Copy each line of the data beneath in which the word "root" appears.

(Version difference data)
╭──

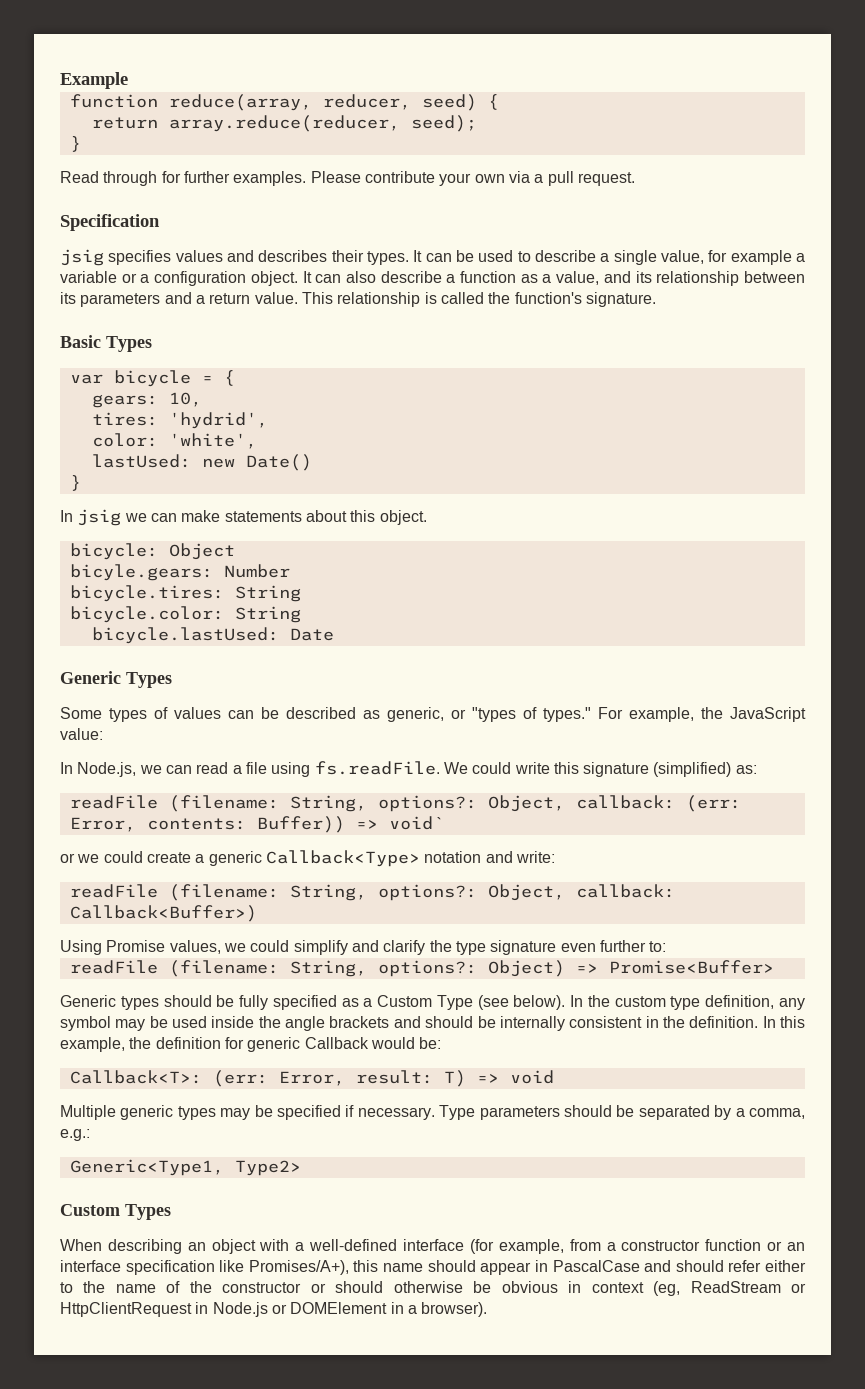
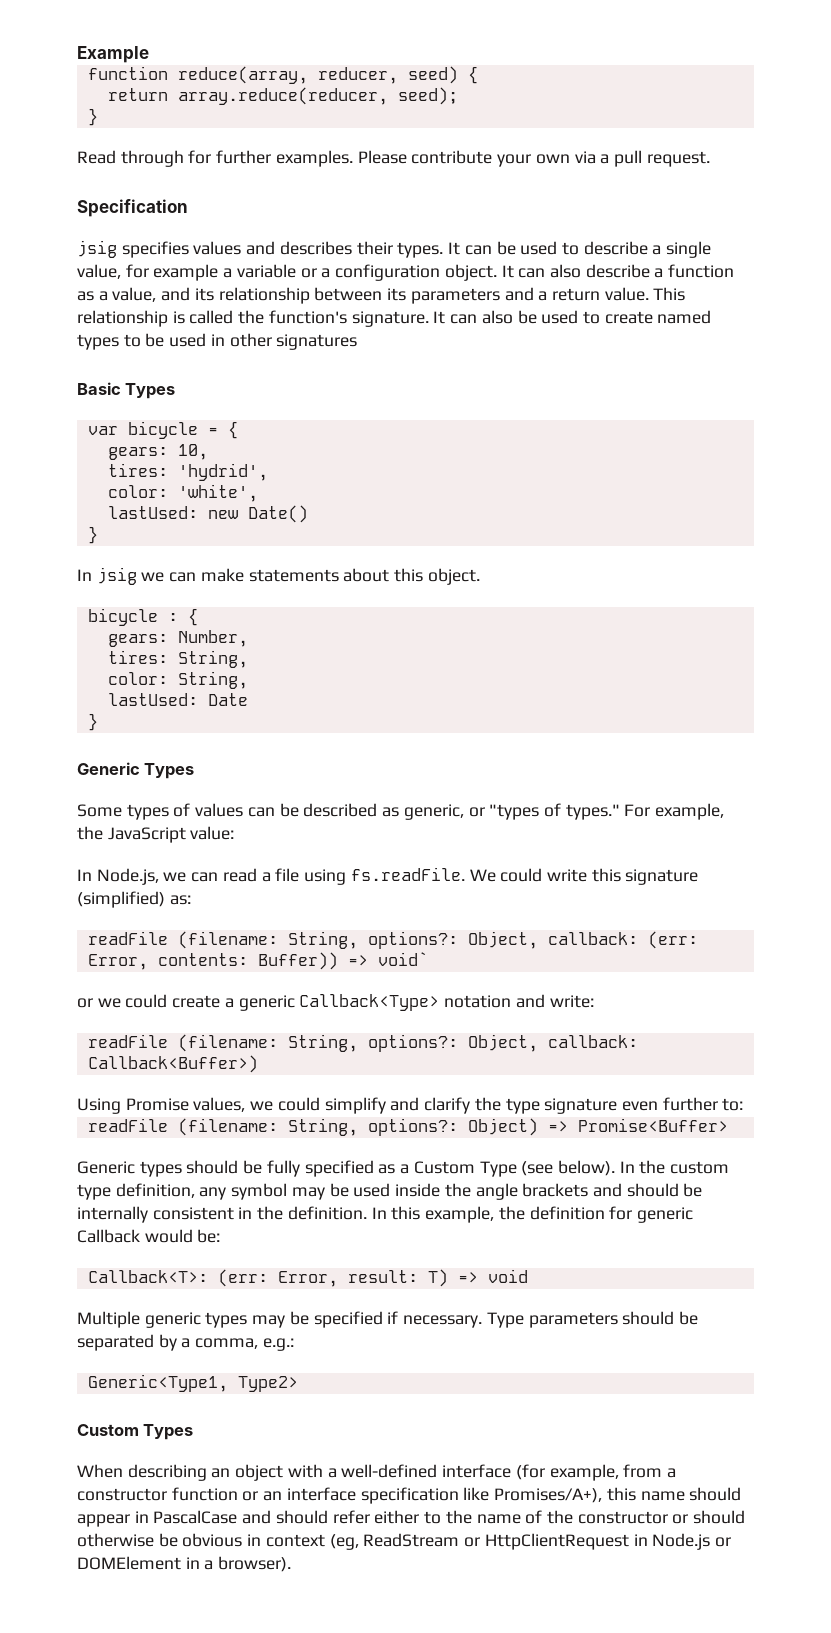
+ It can also be used to create named types to be used in other signatures
- bicycle: Object
- bicyle.gears: Number
- bicycle.tires: String
- bicycle.color: String
- bicycle.lastUsed: Date
+ bicycle : {
+ gears: Number,
+ tires: String,
+ color: String,
+ lastUsed: Date
+ }

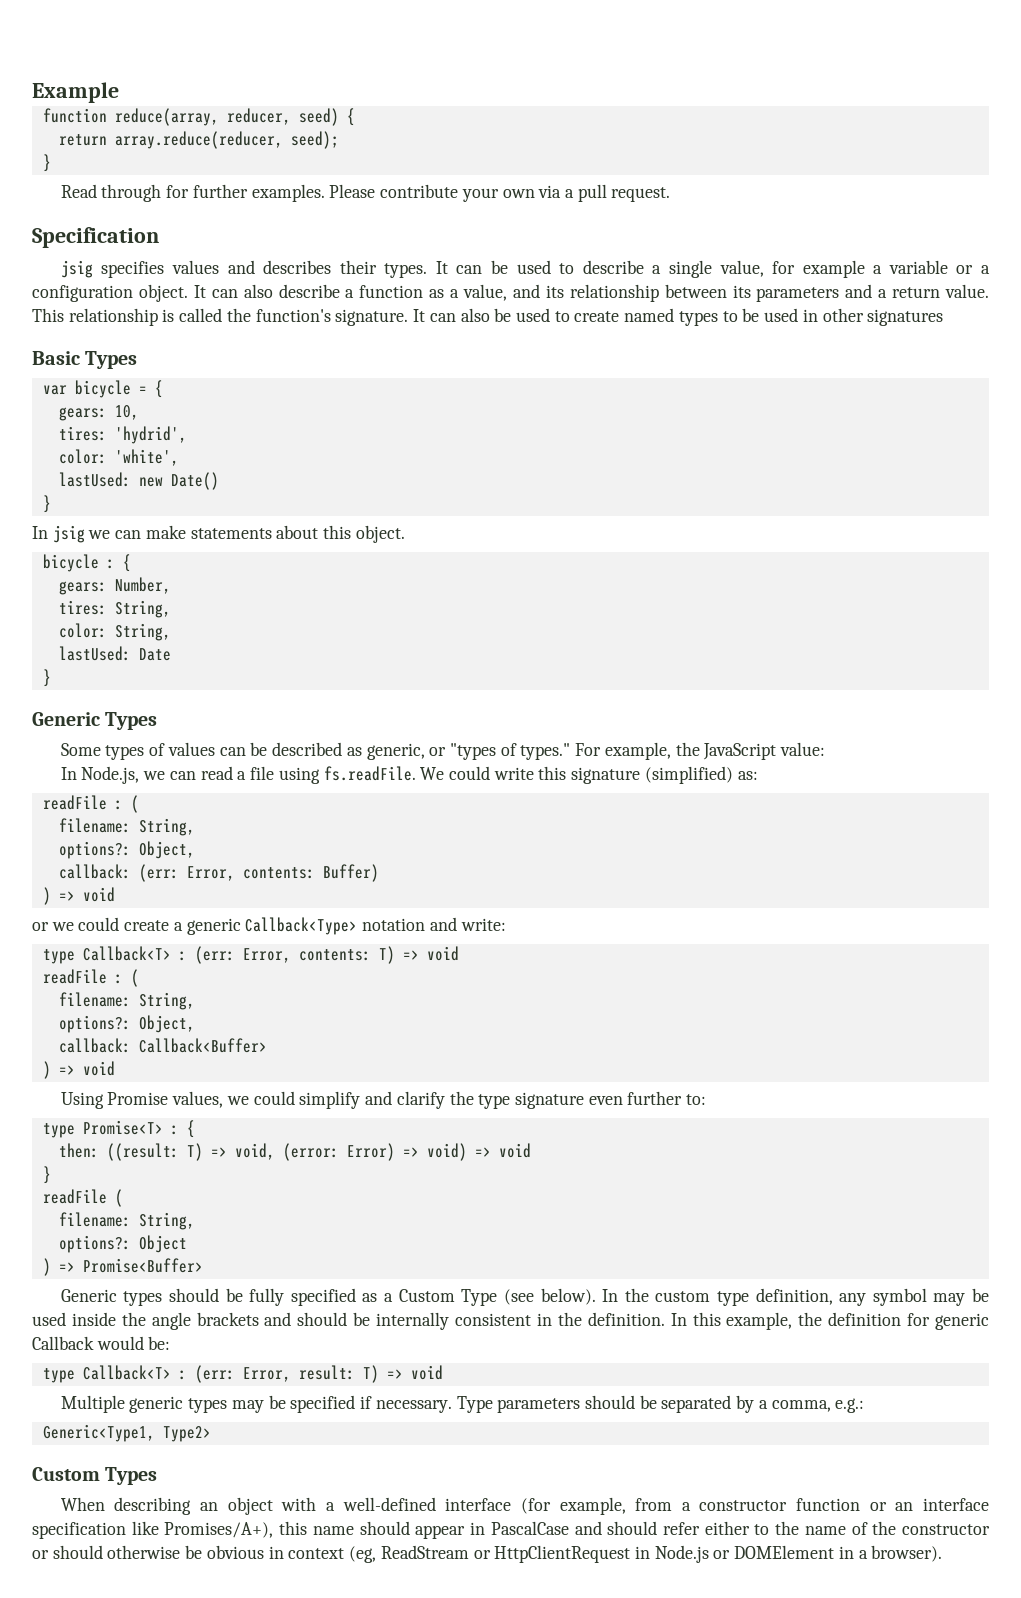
  In Node.js, we can read a file using fs.readFile. We could write this signature (simplified) as:
- readFile (filename: String, options?: Object, callback: (err: Error, contents: Buffer)) => void`
+ readFile : (
+ filename: String,
+ options?: Object,
+ callback: (err: Error, contents: Buffer)
+ ) => void
- readFile (filename: String, options?: Object, callback: Callback<Buffer>)
+ type Callback<T> : (err: Error, contents: T) => void
+ readFile : (
+ filename: String,
+ options?: Object,
+ callback: Callback<Buffer>
+ ) => void
- readFile (filename: String, options?: Object) => Promise<Buffer>
+ type Promise<T> : {
+ then: ((result: T) => void, (error: Error) => void) => void
+ }
+ readFile (
+ filename: String,
+ options?: Object
+ ) => Promise<Buffer>
- Callback<T>: (err: Error, result: T) => void
+ type Callback<T> : (err: Error, result: T) => void

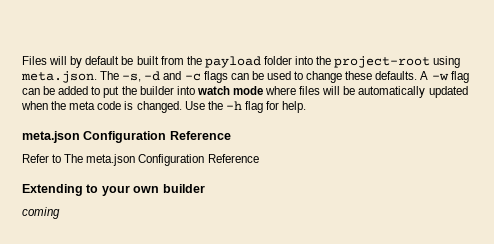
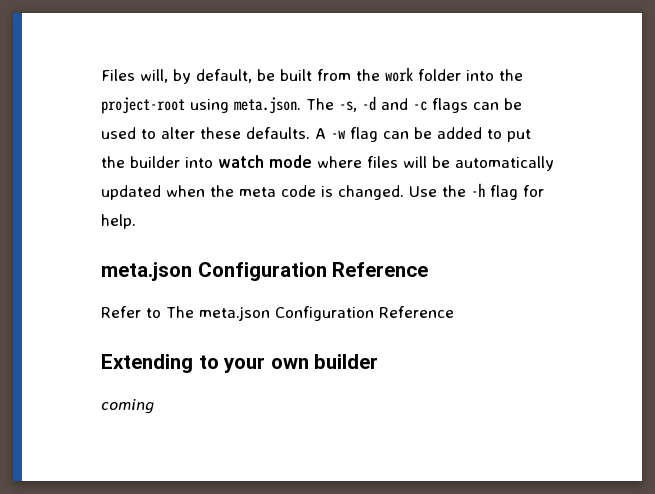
- Files will by default be built from the payload folder into the project-root using meta.json. The -s, -d and -c flags can be used to change these defaults.
+ Files will, by default, be built from the work folder into the project-root using meta.json. The -s, -d and -c flags can be used to alter these defaults.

╰──

◆ RESPONSE:
- Files will by default be built from the payload folder into the project-root using meta.json. The -s, -d and -c flags can be used to change these defaults.
+ Files will, by default, be built from the work folder into the project-root using meta.json. The -s, -d and -c flags can be used to alter these defaults.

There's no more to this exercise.